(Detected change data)
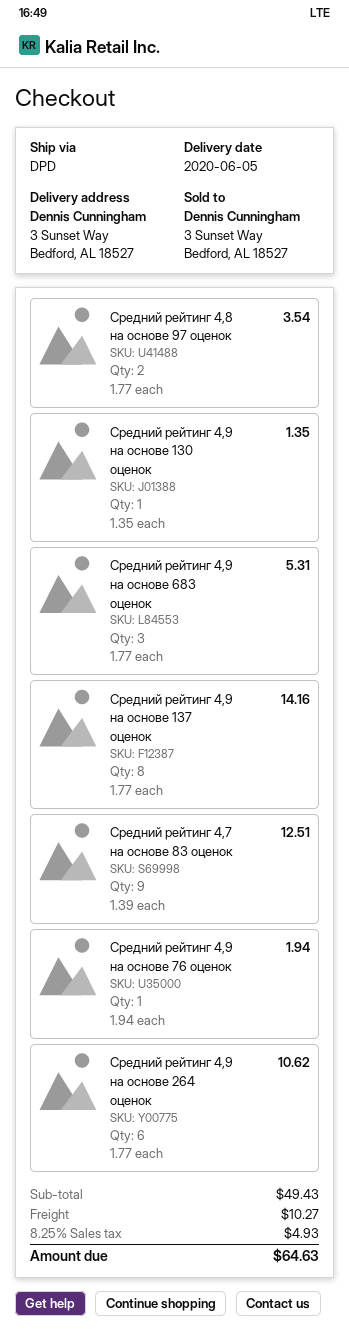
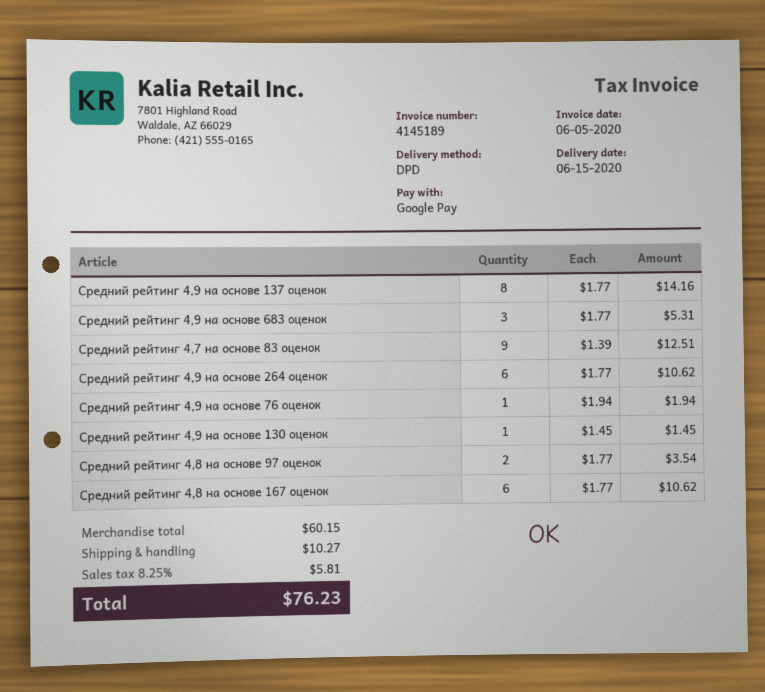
delivery date: 2020-06-05 -> 2020-06-15
Средний рейтинг 4,9 на основе 130 оценок: 1 x 1.35 = 1.35 -> 1 x 1.45 = 1.45
Средний рейтинг 4,8 на основе 167 оценок: none -> 6 x 1.77 = 10.62
subtotal: 49.43 -> 60.15
tax: 8.25% = 4.93 -> 8.25% = 5.81
total: 64.63 -> 76.23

= EXERCISE BRIEF =
Exactly and only the lines from the line containing "Средний рейтинг 4,8" through the final line of the records above must be returned.

= REPLY TO THE TASK =
Средний рейтинг 4,8 на основе 167 оценок: none -> 6 x 1.77 = 10.62
subtotal: 49.43 -> 60.15
tax: 8.25% = 4.93 -> 8.25% = 5.81
total: 64.63 -> 76.23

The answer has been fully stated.